Task goal ->
Check every line of the entries below for the word "memory", then give only the number of lines that have it.

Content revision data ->

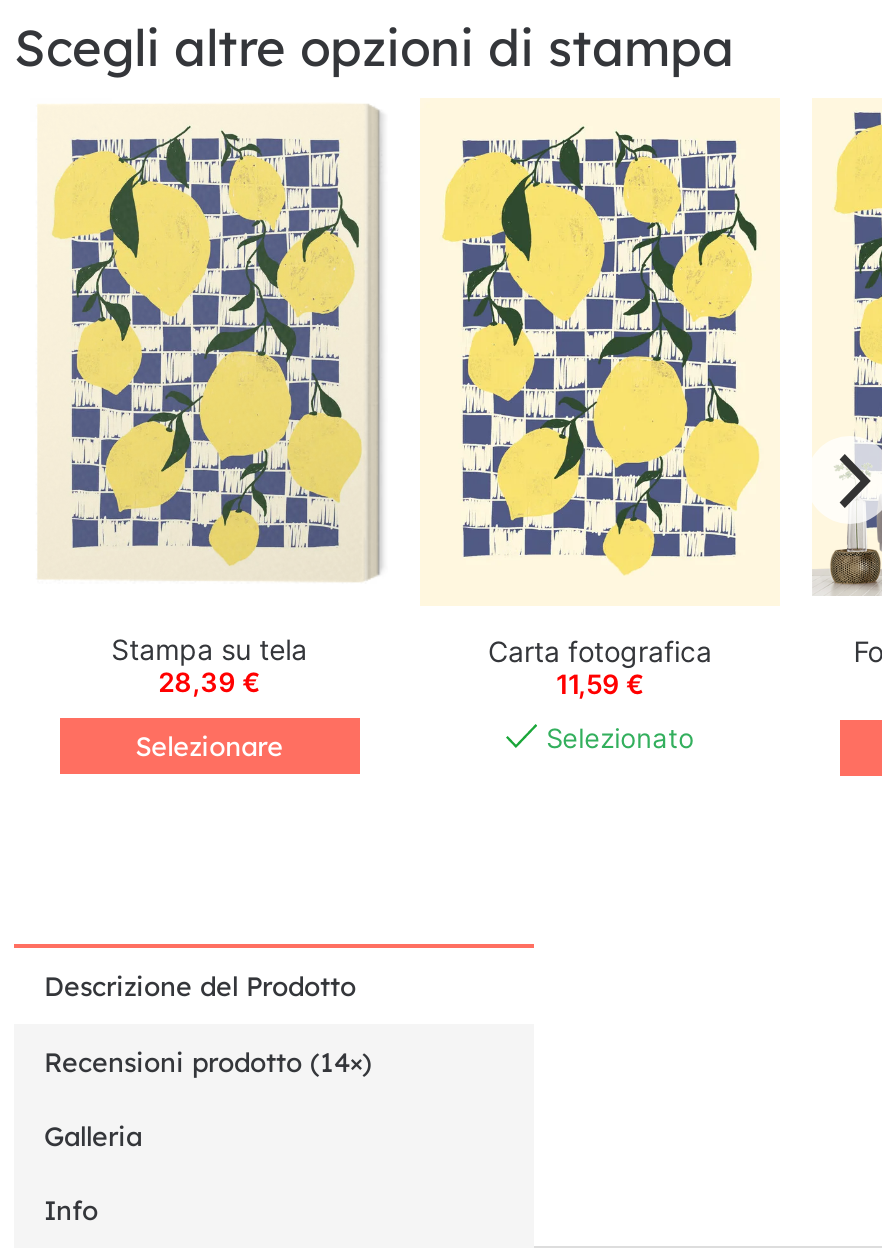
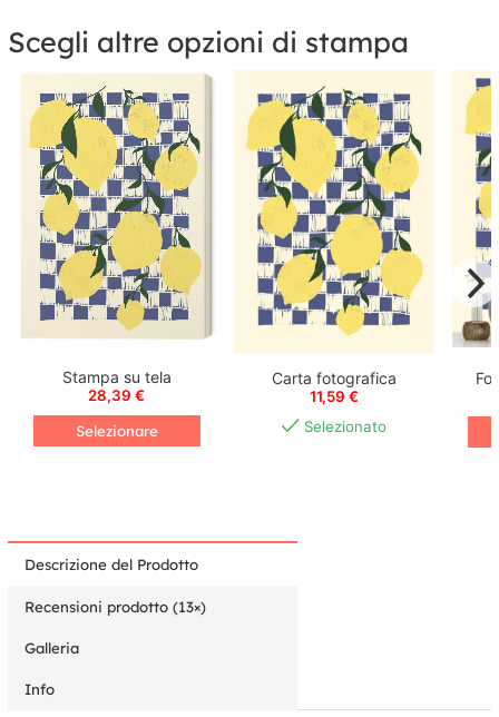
[44,1045,372,1077] Recensioni prodotto (14×) -> [25,597,206,615] Recensioni prodotto (13×)

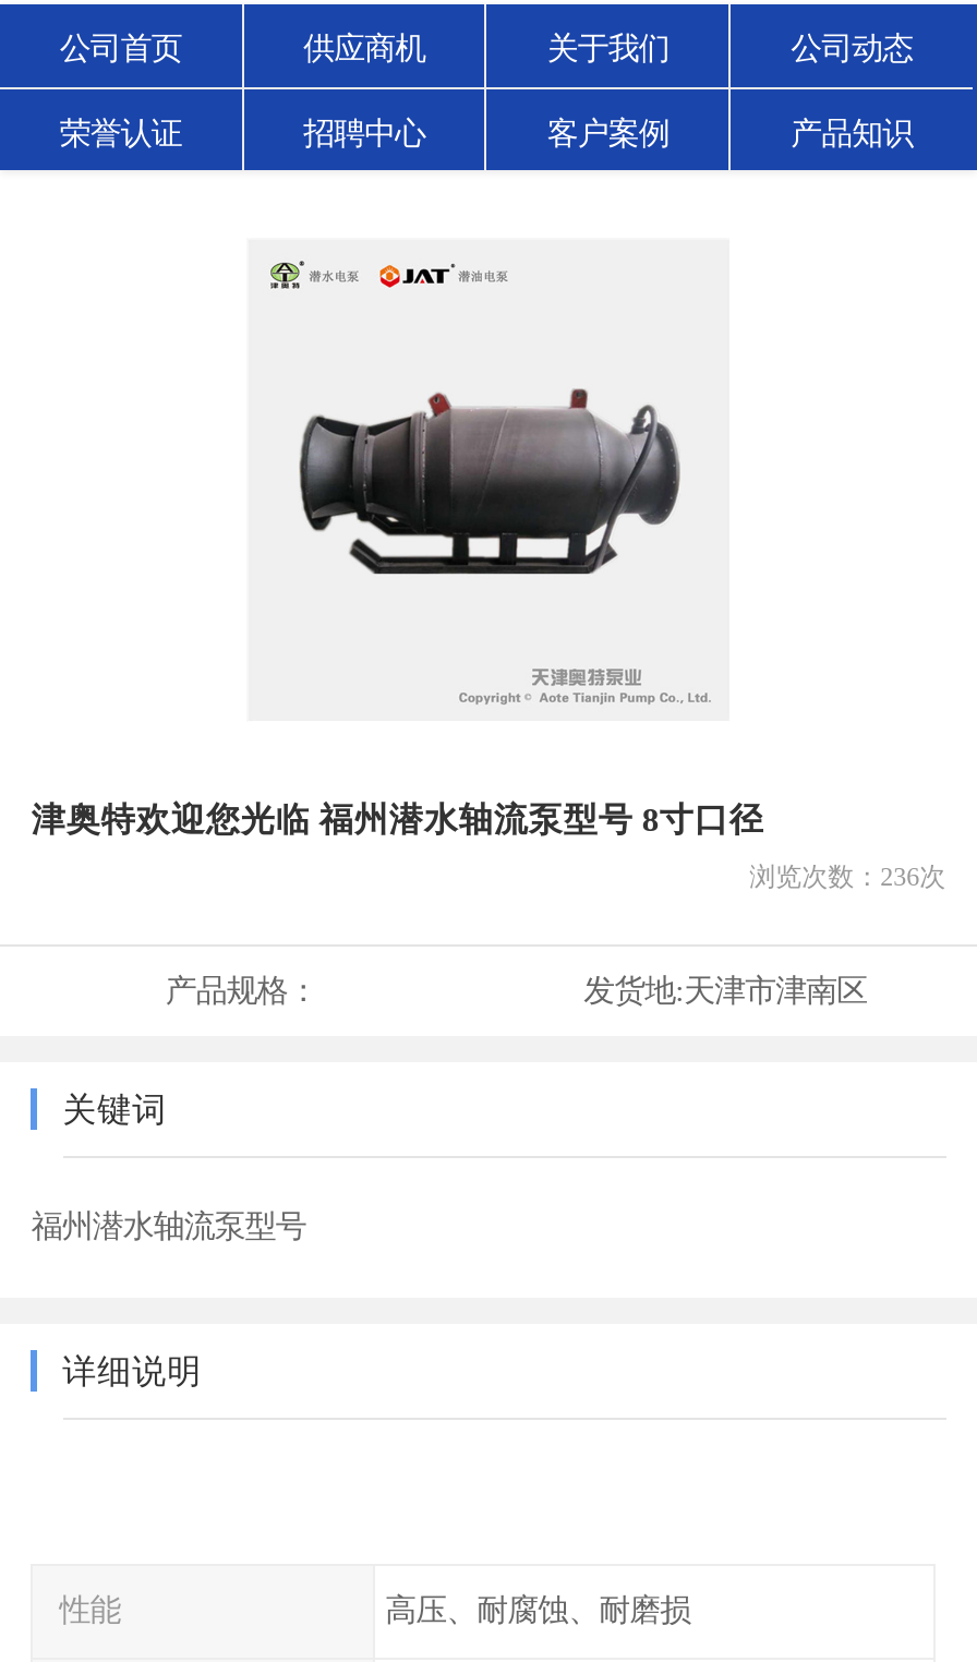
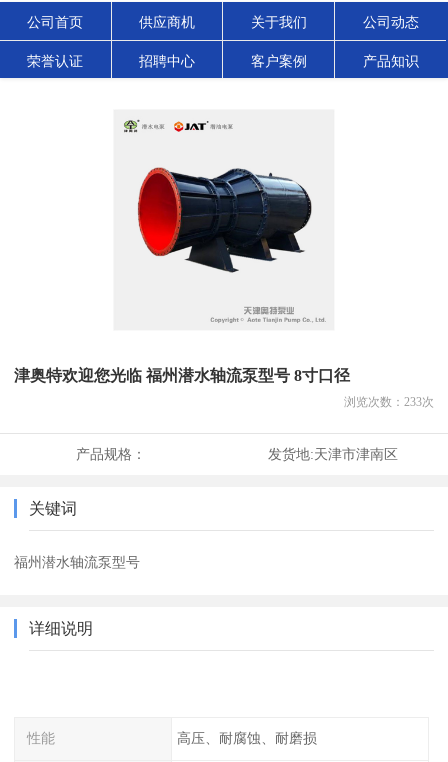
[299,366,680,593] [image] -> [137,167,312,273] [image]
[750,862,946,892] 浏览次数：236次 -> [344,395,434,409] 浏览次数：233次

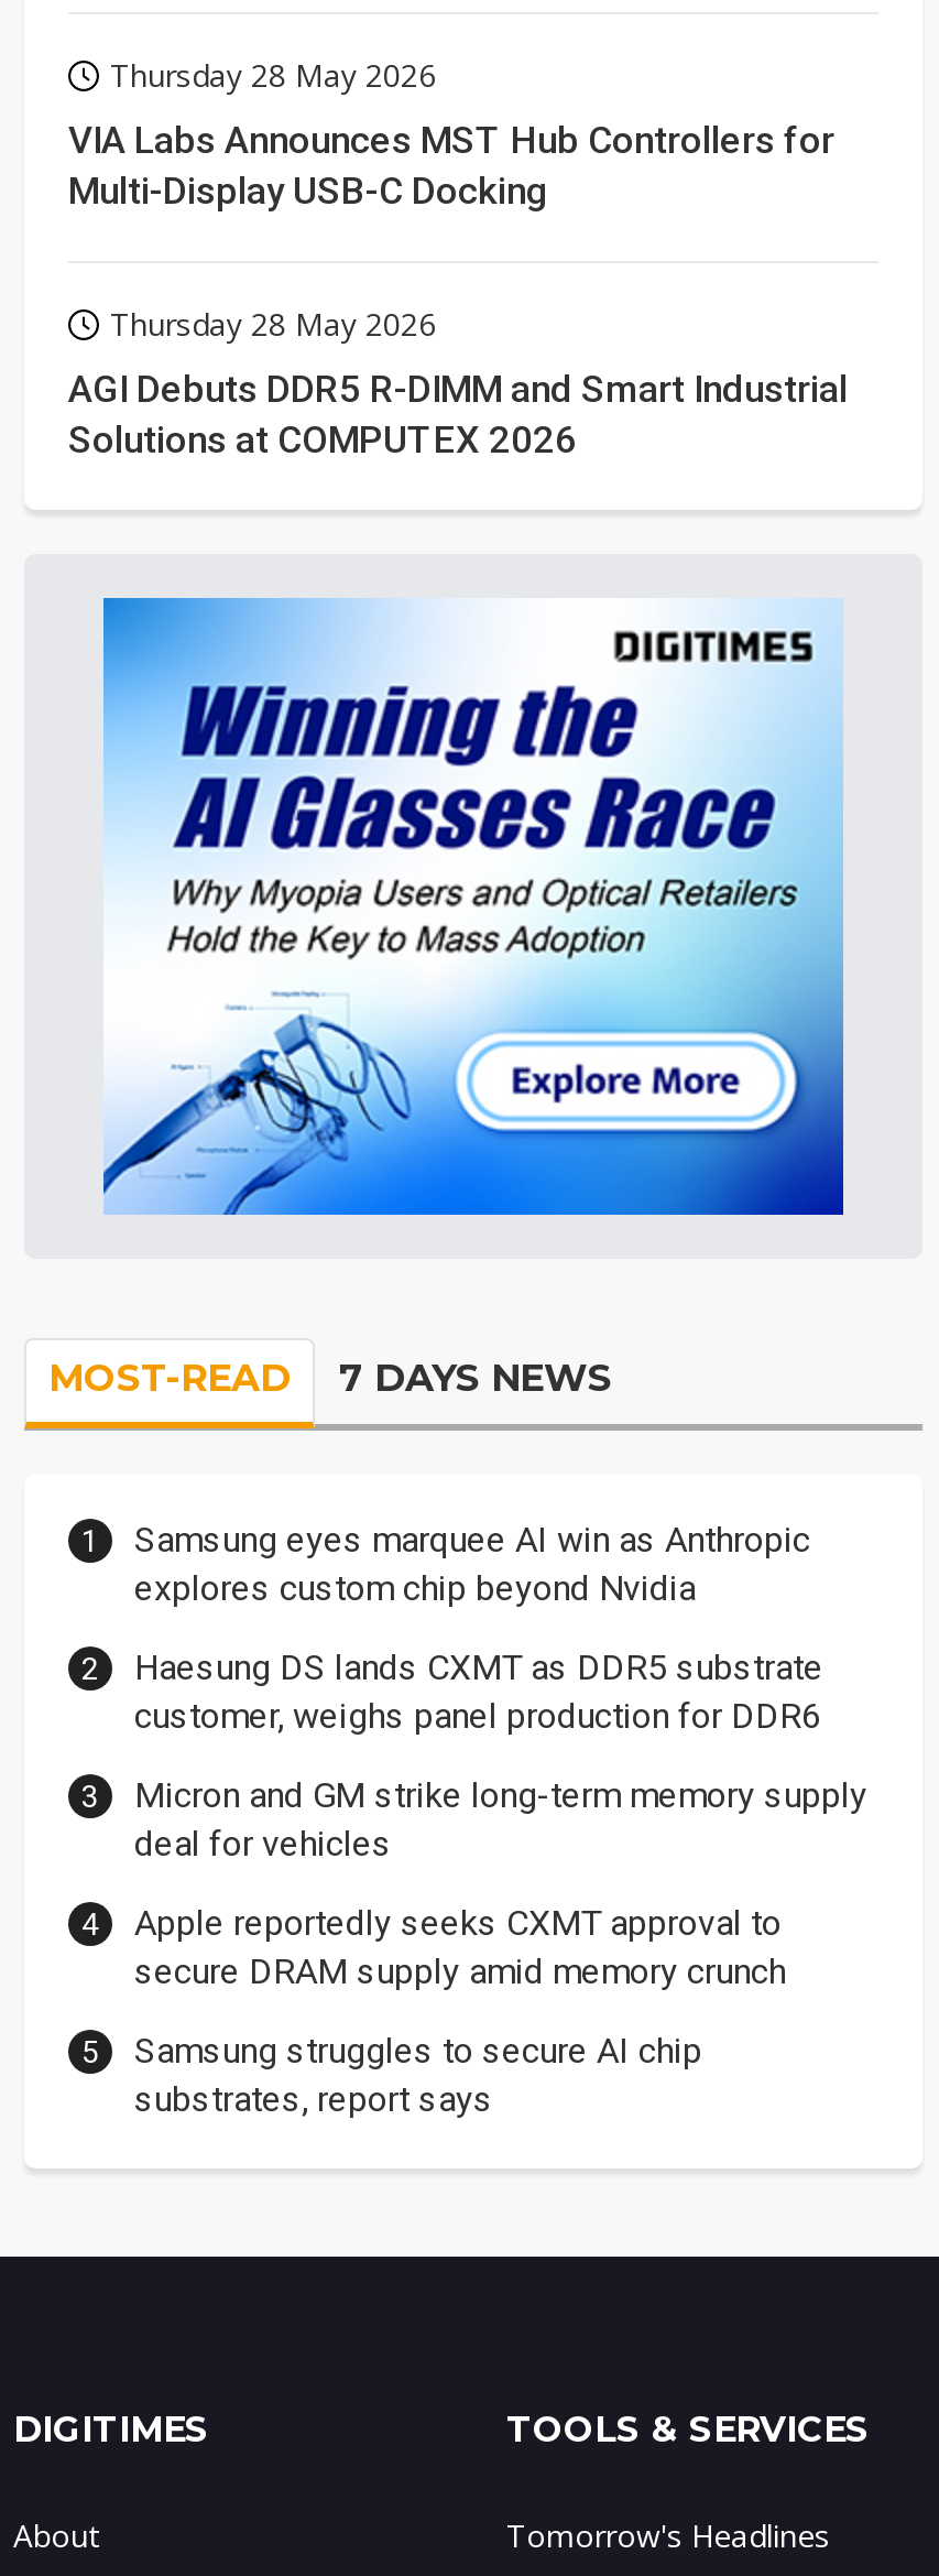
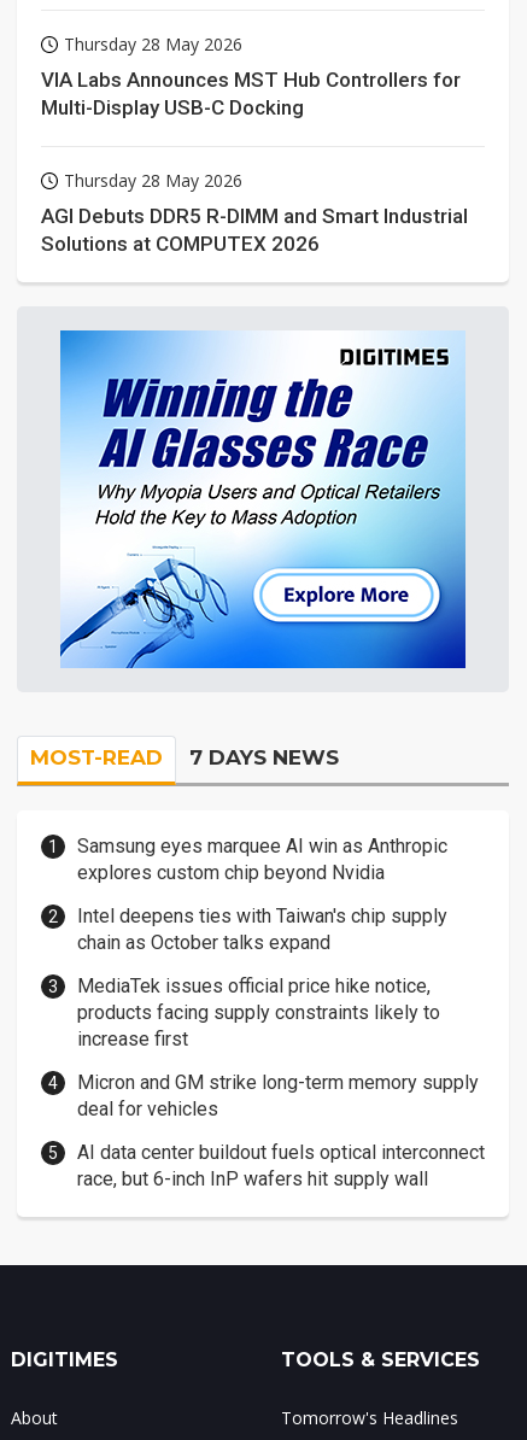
[134,1646,823,1736] Haesung DS lands CXMT as DDR5 substrate | customer, weighs panel production for DDR6 -> [77,904,447,1050] Intel deepens ties with Taiwan's chip supply | chain as October talks expand | MediaTek issues official price hike notice, | products facing supply constraints likely to | increase first
moved [134,1773,867,1864] -> [77,1070,479,1120]: Micron and GM strike long-term memory supply | deal for vehicles
[134,1901,786,2119] Apple reportedly seeks CXMT approval to | secure DRAM supply amid memory crunch | Samsung struggles to secure AI chip | substrates, report says -> [77,1140,485,1190] AI data center buildout fuels optical interconnect | race, but 6-inch InP wafers hit supply wall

Your solution ->
2